ROCKFORD, IL – JULY 14: A Rockford firefighter shows a dose of Naloxone which the division carries on their ambulances to deal with opioid drug overdoses on July 14, 2017 in Rockford, Illinois. Rockford, a metropolis of about 150,000 positioned in northern Illinois, averages about 2 overdose deaths per week, nearly all of that are heroin associated. Nationwide, an estimated 60,000 individuals within the U.S. died from drug overdoses in 2016, greater than gunshots or visitors accidents. (Photo by Scott Olson/Getty Images)

NEW YORK — The opioid overdose antidote Naloxone has been recalled by its maker, Hospira, the US Food and Drug Administration said Monday.

The recall was prompted by the potential for “loose particulate matter on the syringe plunger” which might lead to a spread of antagonistic occasions. “In the event that impacted product is administered to a patient, the patient has a low likelihood of experiencing adverse events ranging from local irritation, allergic reactions, phlebitis, end-organ granuloma, tissue ischemia, pulmonary emboli, pulmonary dysfunction, pulmonary infarction, and toxicity.”

No cases of antagonistic occasions have been reported, in accordance to the recall announcement. Anyone who experiences a associated antagonistic occasion ought to report it to the FDA.

Naloxone Hydrochloride is bought for IV use, intramuscular use and subcutaneous use. The recall impacts single use sterile cartridge items with lot numbers 72680LL and 76510LL in 0.4 mg/ml, 1 mL in, and 2.5 mL strengths.
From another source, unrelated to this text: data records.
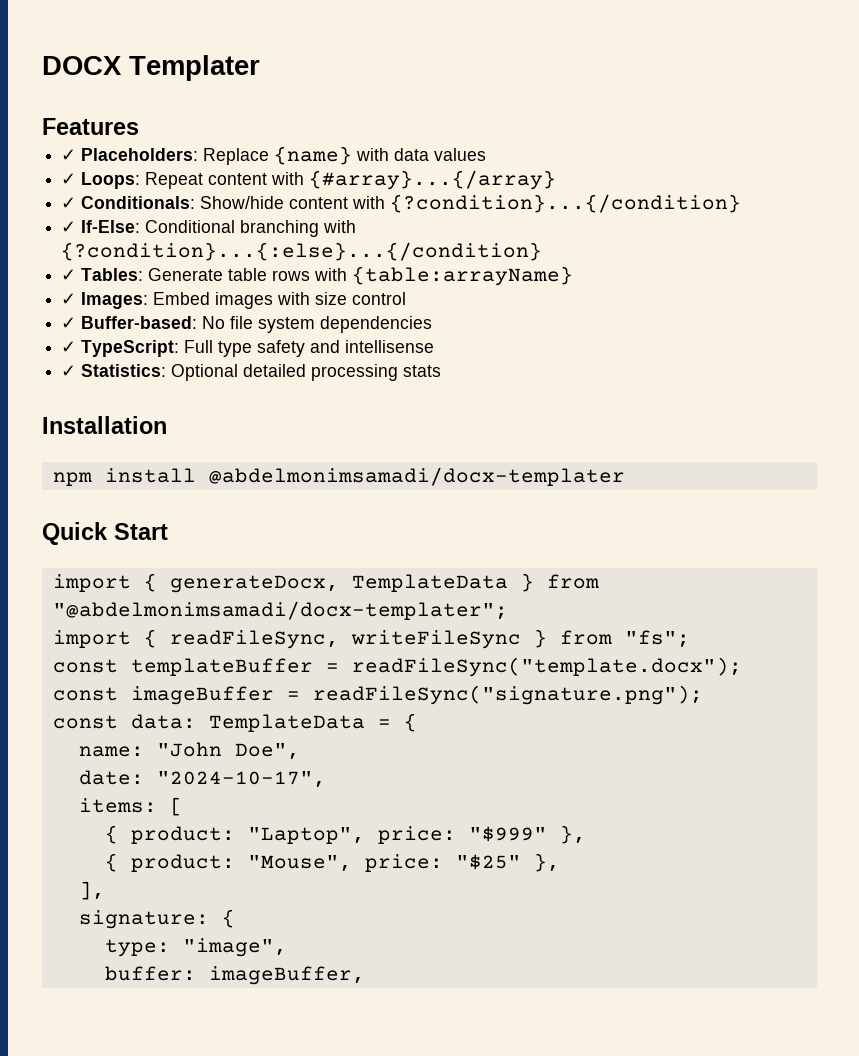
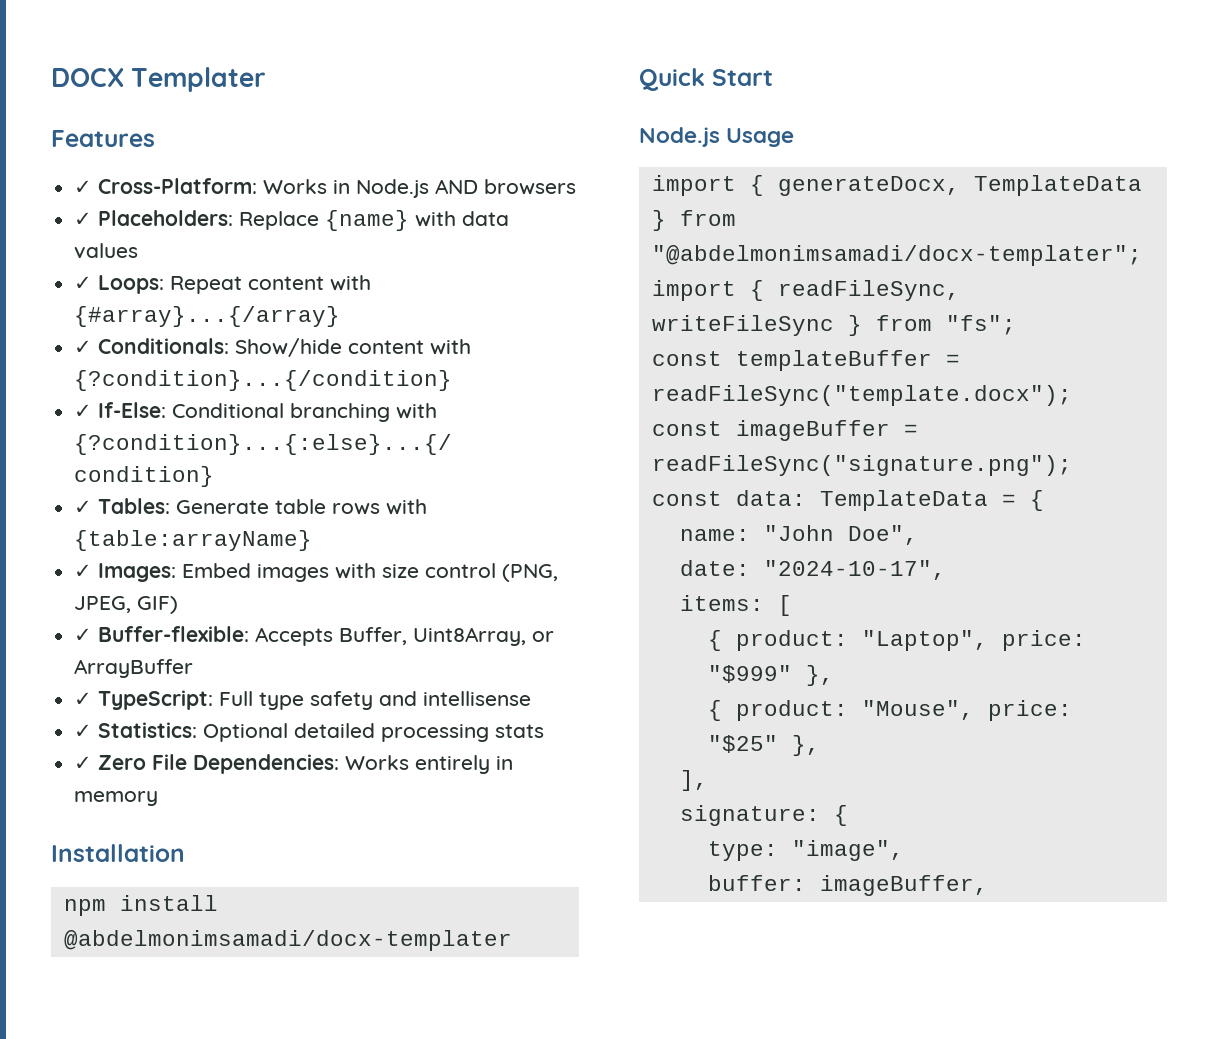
+ ✓ Cross-Platform: Works in Node.js AND browsers
- ✓ Images: Embed images with size control
- ✓ Buffer-based: No file system dependencies
+ ✓ Images: Embed images with size control (PNG, JPEG, GIF)
+ ✓ Buffer-flexible: Accepts Buffer, Uint8Array, or ArrayBuffer
+ ✓ Zero File Dependencies: Works entirely in memory
+ Node.js Usage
They had been despatched to wholesalers, distributors and hospitals within the United states, Puerto Rico and Guam between February 2017 and February 2018.

Hospira is asking distributors and retailers to discontinue utilizing and distributing the recalled product and notify anybody who they’ve despatched it to together with shops, pharmacies and hospitals.

Naloxone used to solely be obtainable in hospitals however is now carried by many first responders, medical professionals and is obtainable with no prescription in some locations, all in response to the continued opioid epidemic.

When administered, Naloxone can rapidly restore regular respiration to somebody whose respiratory has slowed or stopped due to opioids.